EXERCISE REQUIREMENTS ▸ Scan the records below. List lines holding "that".
─── RECORDS SHOWN ───
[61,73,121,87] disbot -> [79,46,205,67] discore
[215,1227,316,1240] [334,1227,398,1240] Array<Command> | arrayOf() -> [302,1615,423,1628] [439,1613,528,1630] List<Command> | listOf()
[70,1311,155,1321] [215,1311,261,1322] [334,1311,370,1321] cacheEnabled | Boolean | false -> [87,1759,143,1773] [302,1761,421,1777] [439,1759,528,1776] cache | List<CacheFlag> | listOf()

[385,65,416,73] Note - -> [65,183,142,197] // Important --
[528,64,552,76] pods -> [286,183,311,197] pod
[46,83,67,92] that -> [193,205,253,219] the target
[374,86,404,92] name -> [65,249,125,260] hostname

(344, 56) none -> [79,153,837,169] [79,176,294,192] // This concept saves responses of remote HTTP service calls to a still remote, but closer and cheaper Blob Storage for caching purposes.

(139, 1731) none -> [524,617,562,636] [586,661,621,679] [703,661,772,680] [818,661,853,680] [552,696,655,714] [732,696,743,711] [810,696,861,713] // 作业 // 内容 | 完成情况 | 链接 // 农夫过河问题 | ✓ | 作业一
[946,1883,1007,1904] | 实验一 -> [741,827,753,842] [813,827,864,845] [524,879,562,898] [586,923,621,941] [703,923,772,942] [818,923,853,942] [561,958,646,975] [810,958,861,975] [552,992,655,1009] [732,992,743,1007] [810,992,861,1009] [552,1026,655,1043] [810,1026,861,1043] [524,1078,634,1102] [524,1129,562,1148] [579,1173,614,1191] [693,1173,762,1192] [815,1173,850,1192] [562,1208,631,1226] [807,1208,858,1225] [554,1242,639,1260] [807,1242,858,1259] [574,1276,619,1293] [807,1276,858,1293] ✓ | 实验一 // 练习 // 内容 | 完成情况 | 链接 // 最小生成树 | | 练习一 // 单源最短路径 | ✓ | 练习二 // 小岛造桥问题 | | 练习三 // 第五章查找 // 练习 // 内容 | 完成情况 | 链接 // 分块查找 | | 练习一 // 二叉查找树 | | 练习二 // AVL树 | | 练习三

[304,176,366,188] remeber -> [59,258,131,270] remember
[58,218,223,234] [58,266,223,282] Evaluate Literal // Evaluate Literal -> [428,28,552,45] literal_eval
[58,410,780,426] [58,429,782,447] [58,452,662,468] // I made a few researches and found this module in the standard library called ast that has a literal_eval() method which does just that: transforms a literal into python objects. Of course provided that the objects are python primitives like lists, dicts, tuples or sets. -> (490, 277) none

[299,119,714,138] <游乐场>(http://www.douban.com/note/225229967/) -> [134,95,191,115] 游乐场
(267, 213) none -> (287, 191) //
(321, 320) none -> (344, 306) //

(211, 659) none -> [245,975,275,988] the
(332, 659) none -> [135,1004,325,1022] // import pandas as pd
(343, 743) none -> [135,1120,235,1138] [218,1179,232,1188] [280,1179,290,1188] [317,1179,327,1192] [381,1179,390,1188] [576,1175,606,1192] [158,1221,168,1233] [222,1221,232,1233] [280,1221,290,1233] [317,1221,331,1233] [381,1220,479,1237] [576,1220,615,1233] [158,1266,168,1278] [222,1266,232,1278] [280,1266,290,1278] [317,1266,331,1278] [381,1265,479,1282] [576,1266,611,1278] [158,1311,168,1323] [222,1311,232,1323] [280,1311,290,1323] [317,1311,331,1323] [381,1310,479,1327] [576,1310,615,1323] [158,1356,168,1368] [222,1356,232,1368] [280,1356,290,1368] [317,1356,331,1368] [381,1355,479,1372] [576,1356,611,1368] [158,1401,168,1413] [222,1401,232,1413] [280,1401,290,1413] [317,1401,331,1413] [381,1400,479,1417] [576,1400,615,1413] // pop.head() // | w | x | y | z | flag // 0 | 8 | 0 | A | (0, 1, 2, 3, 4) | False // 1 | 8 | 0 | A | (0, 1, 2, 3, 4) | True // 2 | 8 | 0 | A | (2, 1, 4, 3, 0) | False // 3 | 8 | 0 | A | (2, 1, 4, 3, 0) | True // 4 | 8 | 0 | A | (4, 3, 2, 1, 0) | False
───
RESULT OF THIS TASK ▸
[46,83,67,92] that -> [193,205,253,219] the target
[58,410,780,426] [58,429,782,447] [58,452,662,468] // I made a few researches and found this module in the standard library called ast that has a literal_eval() method which does just that: transforms a literal into python objects. Of course provided that the objects are python primitives like lists, dicts, tuples or sets. -> (490, 277) none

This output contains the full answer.